Guardian of the Night Pharmacy

In: Health

4 Jun 2010

Night PharmacyHorus was the hawk-headed god of ancient Egypt who still stands guard over temples and pyramids. Legend has it that during a series of violent family upheavals, Horus lost both of his eyes and was rendered unable to protect his family. However, his appeals to the gods for release from his blindness were answered and his eyesight was restored and fortified. His right eye was replaced with the sun, and the moon became his left eye. With this celestial combination, Horus has endured in stone and in legend over the millennia. He is sometimes said to represent the triumph of light over darkness and of truth over error.

You will likely handle or write a vestige of Horus thousands of times during your career. For Horus is also a symbol of health, and depictions of his left eye have evolved into the Rx symbol that is used on every prescription filled today.

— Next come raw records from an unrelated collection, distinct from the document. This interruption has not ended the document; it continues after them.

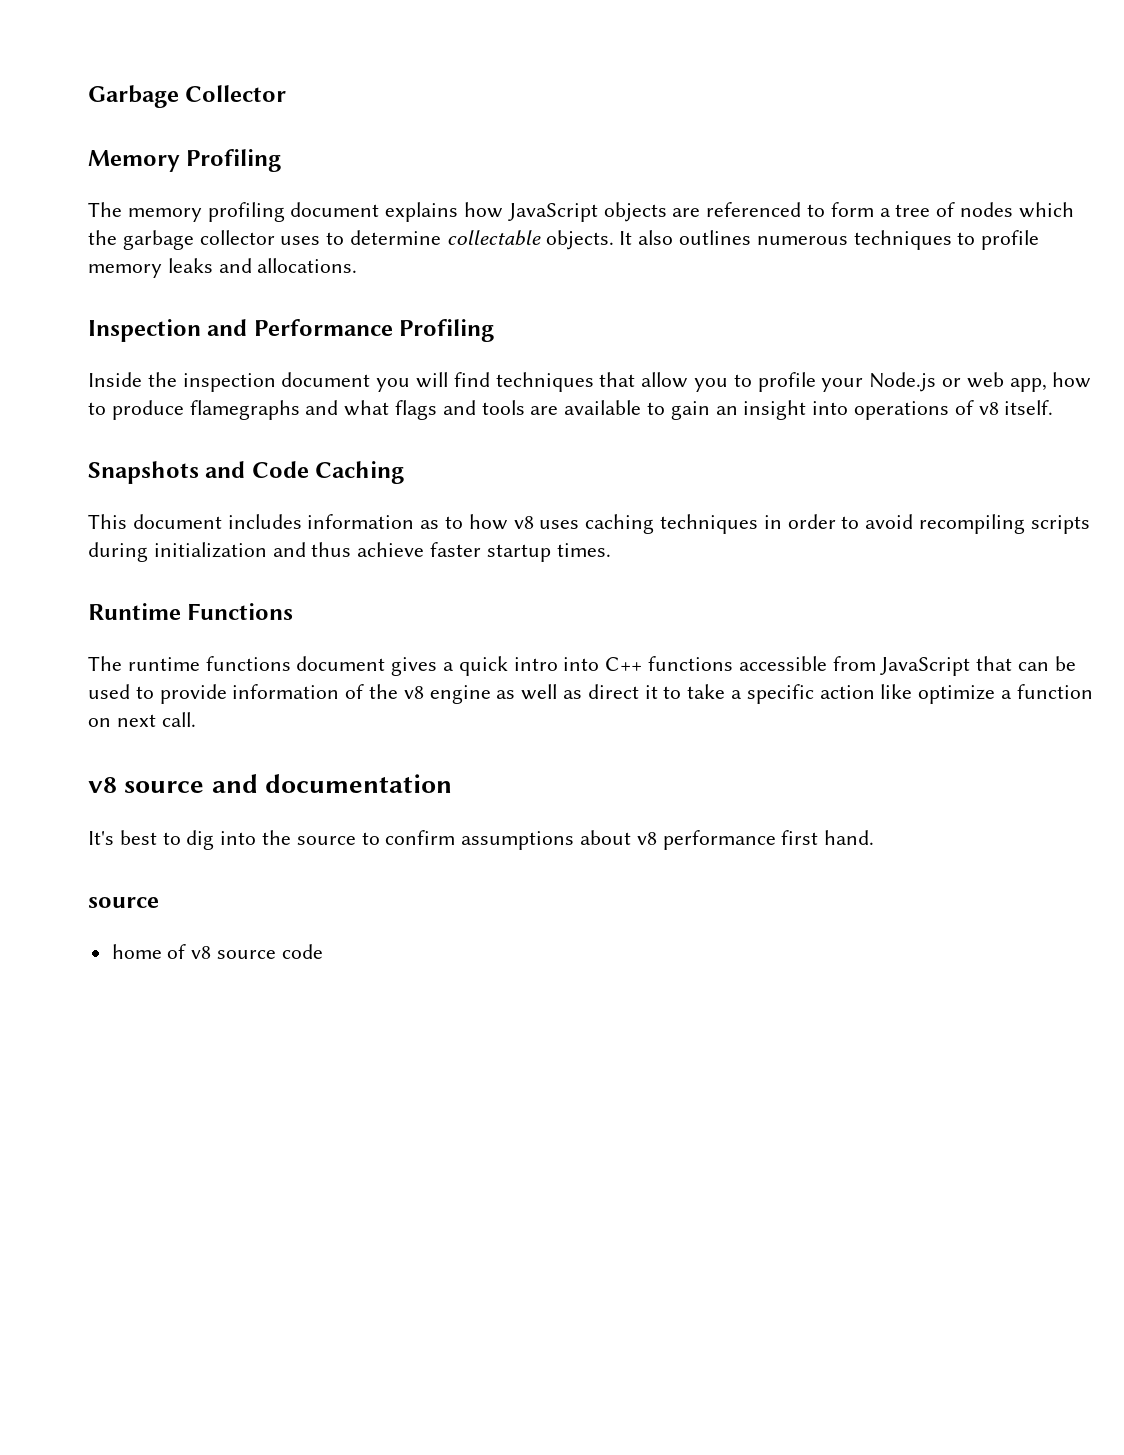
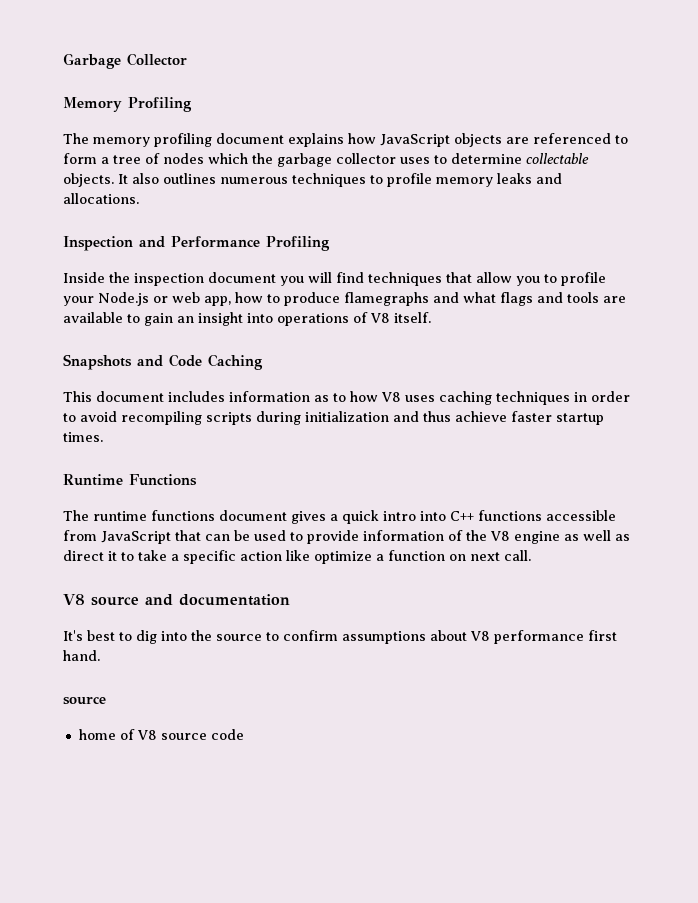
[978,402,999,415] v8 -> [370,313,390,323] V8
[513,516,534,529] v8 -> [381,392,401,402] V8
[403,686,424,699] v8 -> [490,531,510,541] V8
[88,777,117,793] v8 -> [63,594,85,605] V8
[636,832,657,845] v8 -> [470,631,490,641] V8
[191,946,212,959] v8 -> [136,730,157,740] V8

The vigilance of Horus may be instructive for developing pharmacy safety systems, as his two discrete vantage points reflect the day-night organization and separation of care in most U.S. hospitals. Though many of the strategies for preventing and correcting medication mishaps are devised and applied in university hospitals and large medical systems that enjoy 24-hour pharmacy services, their solutions do not always apply to smaller hospitals that struggle to maintain pharmacist coverage for fractions of the day. In fact, constant and immediate pharmacist availability is the exception to the rule, as only 12% of U.S. hospitals provide “24/7” coverage.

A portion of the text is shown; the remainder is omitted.